Today, we understand that a person’s genetics and health conditions such as cardiovascular disease and diabetes are associated with dementia risk.
But an interesting study in a recent edition of the journal JAMA Network Open reveals a risk factor not previously known.
Yet most of us are at high risk of this cause of dementia.
A team of Taiwanese researchers identified 8,135 people who were newly diagnosed with hearing loss between 2000 and 2011 from the National Health Insurance Research Database of Taiwan.
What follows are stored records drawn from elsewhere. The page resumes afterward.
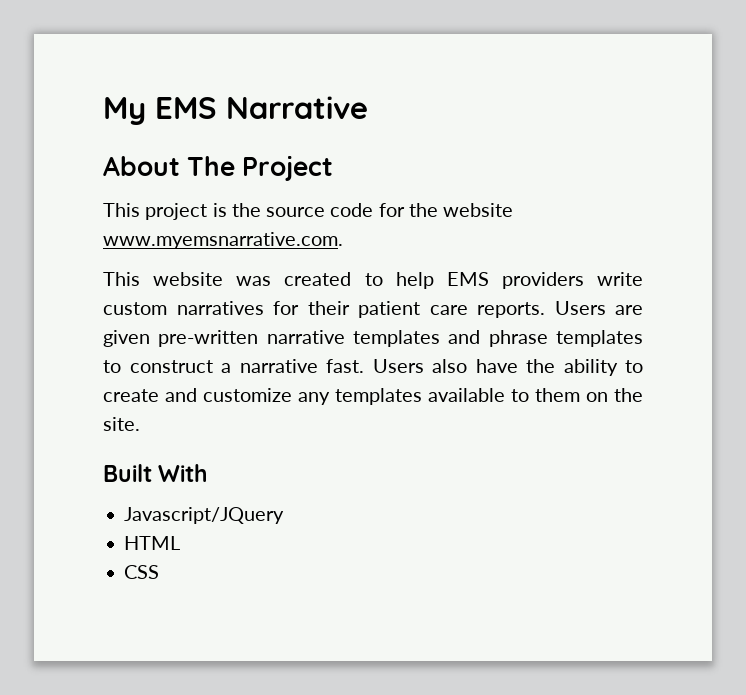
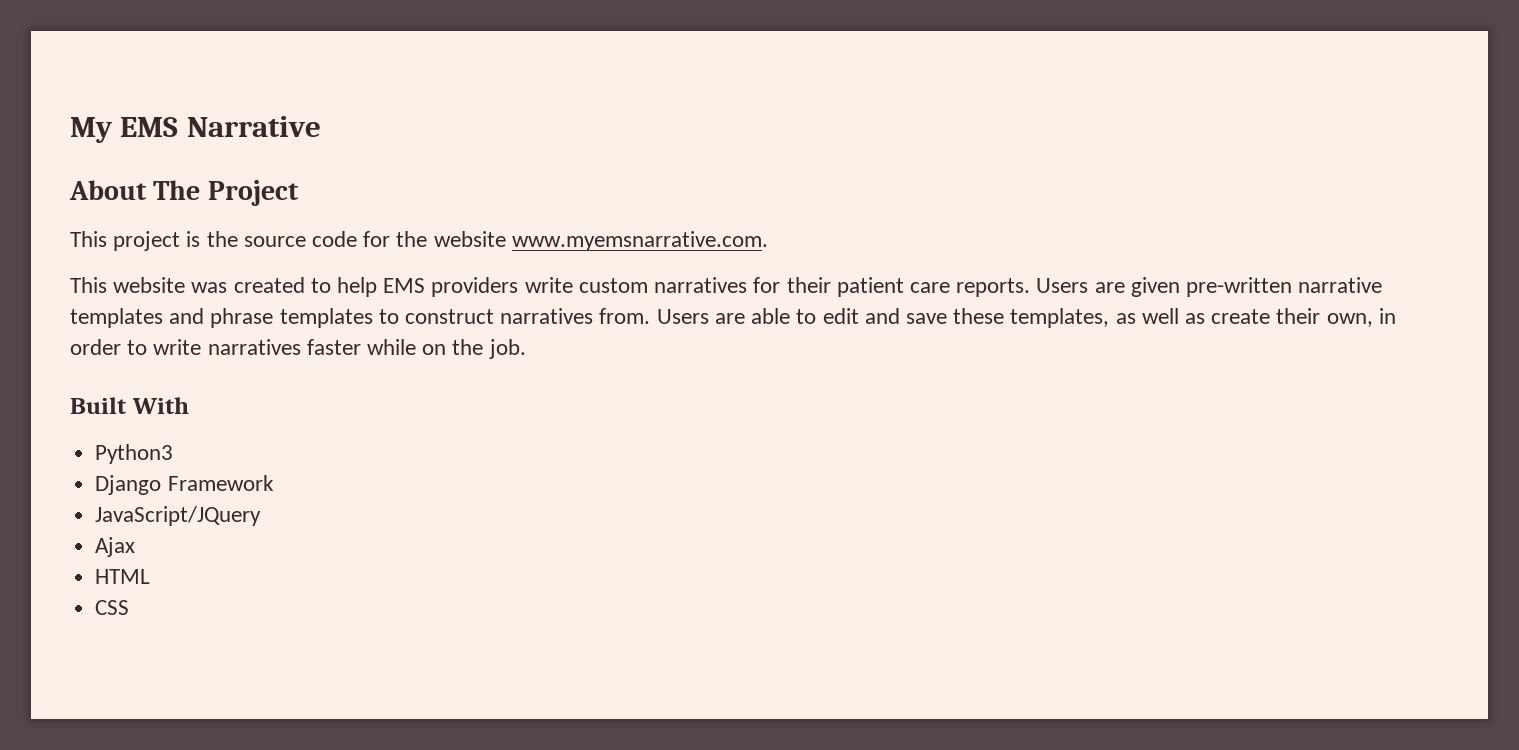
- Users are given pre-written narrative templates and phrase templates to construct a narrative fast. Users also have the ability to create and customize any templates available to them on the site.
+ Users are given pre-written narrative templates and phrase templates to construct narratives from. Users are able to edit and save these templates, as well as create their own, in order to write narratives faster while on the job.
- Javascript/JQuery
+ Python3
+ Django Framework
+ JavaScript/JQuery
+ Ajax

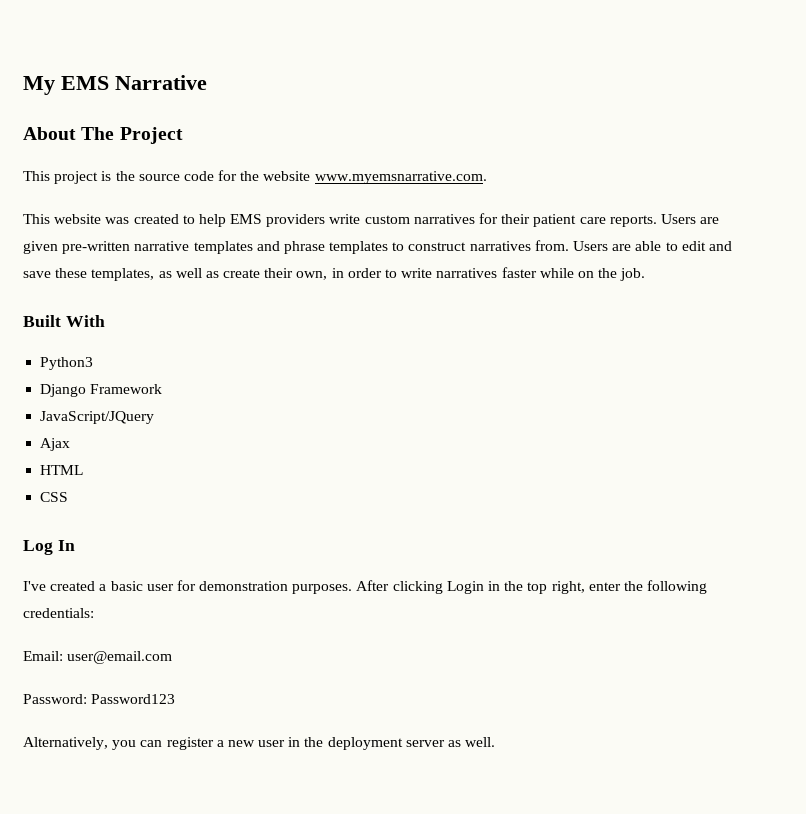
+ Log In
+ I've created a basic user for demonstration purposes. After clicking Login in the top right, enter the following credentials:
+ Email: user@email.com
+ Password: Password123
+ Alternatively, you can register a new user in the deployment server as well.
They then found the same number of hearing people with whom to compare them.
Almost all of the subjects were between 54 and 76 years old with an average age of 65.
The research question was: “How many people from each group will develop dementia between 2000 and 2013?”
In the hearing loss group, the rate of dementia was 19.38 per 1000 person-years, compared with 13.98 in the hearing group.
When they crunched the numbers further, they discovered that people with hearing loss had a 17% risk of dementia.
This was especially high for people with hearing loss between the ages of 45 to 64, who had more than twice the risk that their peers with good hearing had.
40% of people in this age group with hearing loss suffered some level of dementia during the follow-up period.
The researchers were not sure why they found an association between hearing loss and dementia. But despite this finding, hearing loss is not a leading cause of dementia.